Automatic plane of minimal hiatal dimensions extraction from 3D female pelvic floor ultrasound
Published in IEEE Transactions on Medical Imaging, 2022
Recommended citation: Xia, W., Ameri, G., Fakim, D., Akhuanzada, H., Raze, M.Z., Shobeiri, S.A., McLean, L., Chen ECS, (2022). "Automatic plane of minimal hiatal dimensions extraction from 3D female pelvic floor ultrasound"; in IEEE Transactions on Medical Imaging, (41)12, pp. 3873-3883 https://ieeexplore.ieee.org/document/9863685
There is an increasing interest in the applications of 3D ultrasound imaging of the pelvic floor to improve the diagnosis, treatment, and surgical planning of female pelvic floor dysfunction (PFD). Pelvic floor biometrics are obtained on an oblique image plane known as the plane of minimal hiatal dimensions (PMHD).
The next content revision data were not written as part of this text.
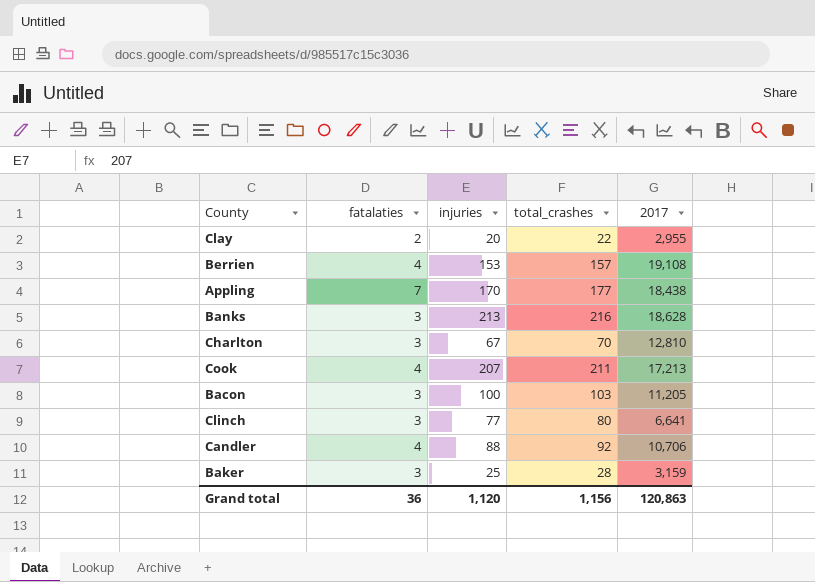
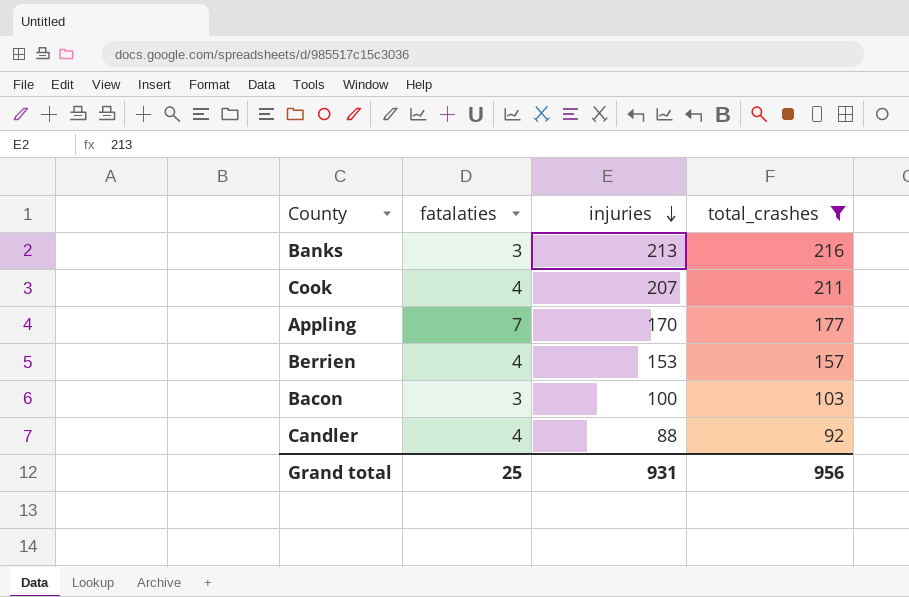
filter: none -> total_crashes >= 92
row order: none -> injuries descending
column 2017 | position: 5 -> none
Grand total | fatalaties: 36 -> 25
Grand total | injuries: 1,120 -> 931
Grand total | total_crashes: 1,156 -> 956

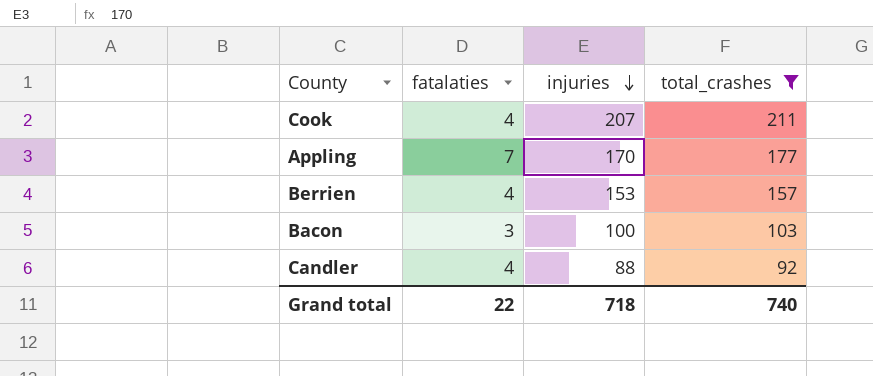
row Banks: 3 | 213 | 216 -> none
Grand total | fatalaties: 25 -> 22
Grand total | injuries: 931 -> 718
Grand total | total_crashes: 956 -> 740

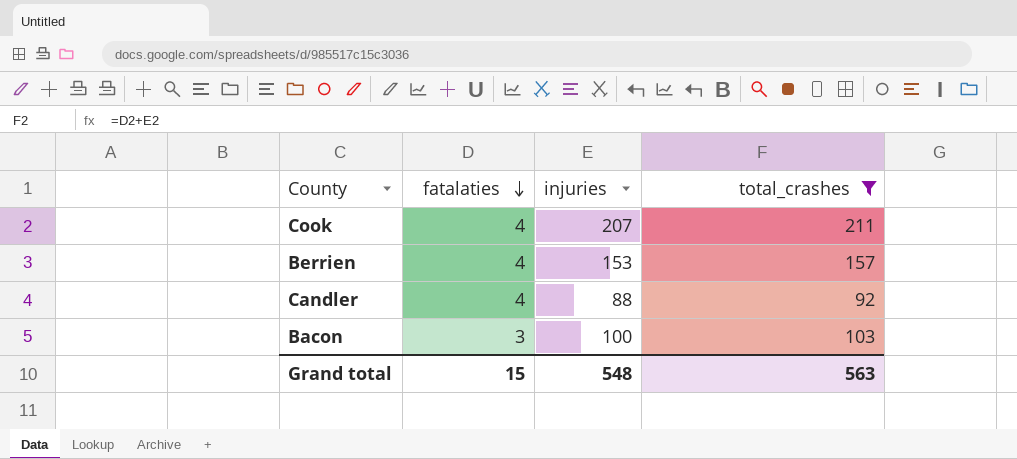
row order: injuries descending -> fatalaties descending
row Appling: 7 | 170 | 177 -> none
Grand total | fatalaties: 22 -> 15
Grand total | injuries: 718 -> 548
Grand total | total_crashes: 740 -> 563

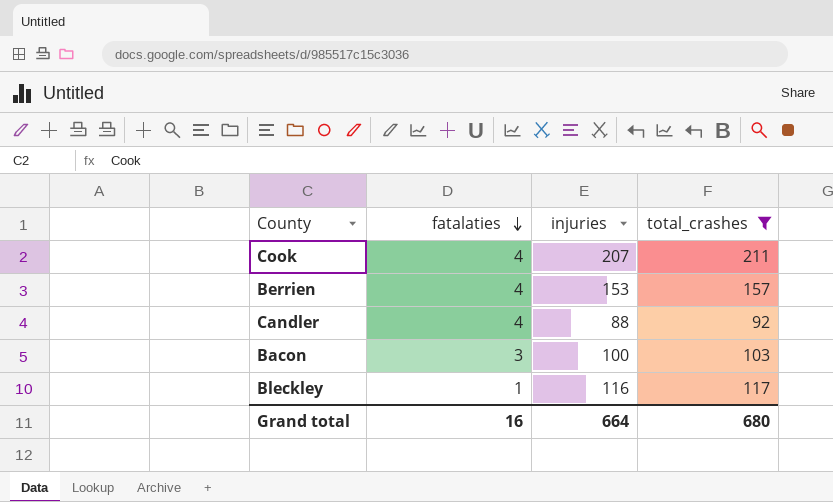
row Bleckley: none -> 1 | 116 | 117
Grand total | fatalaties: 15 -> 16
Grand total | injuries: 548 -> 664
Grand total | total_crashes: 563 -> 680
Identifying this plane requires the detection of two anatomical landmarks, the pubic symphysis and anorectal angle. The manual detection of the anatomical landmarks and the PMHD in 3D pelvic ultrasound requires expert knowledge of the pelvic floor anatomy, and is challenging, time-consuming, and subject to human error. These challenges have hindered the adoption of such quantitative analysis in the clinic. This work presents an automatic approach to identify the anatomical landmarks and extract the PMHD from 3D pelvic ultrasound volumes. To demonstrate clinical utility and a complete automated clinical task, an automatic segmentation of the levator-ani muscle on the extracted PMHD images was also performed. Experiments using 73 test images of patients during a pelvic muscle resting state showed that this algorithm has the capability to accurately identify the PMHD with an average Dice of 0.89 and an average mean boundary distance of 2.25mm. Further evaluation of the PMHD detection algorithm using 35 images of patients performing pelvic muscle contraction resulted in an average Dice of 0.88 and an average mean boundary distance of 2.75mm. This work had the potential to pave the way towards the adoption of ultrasound in the clinic and development of personalized treatment for PFD.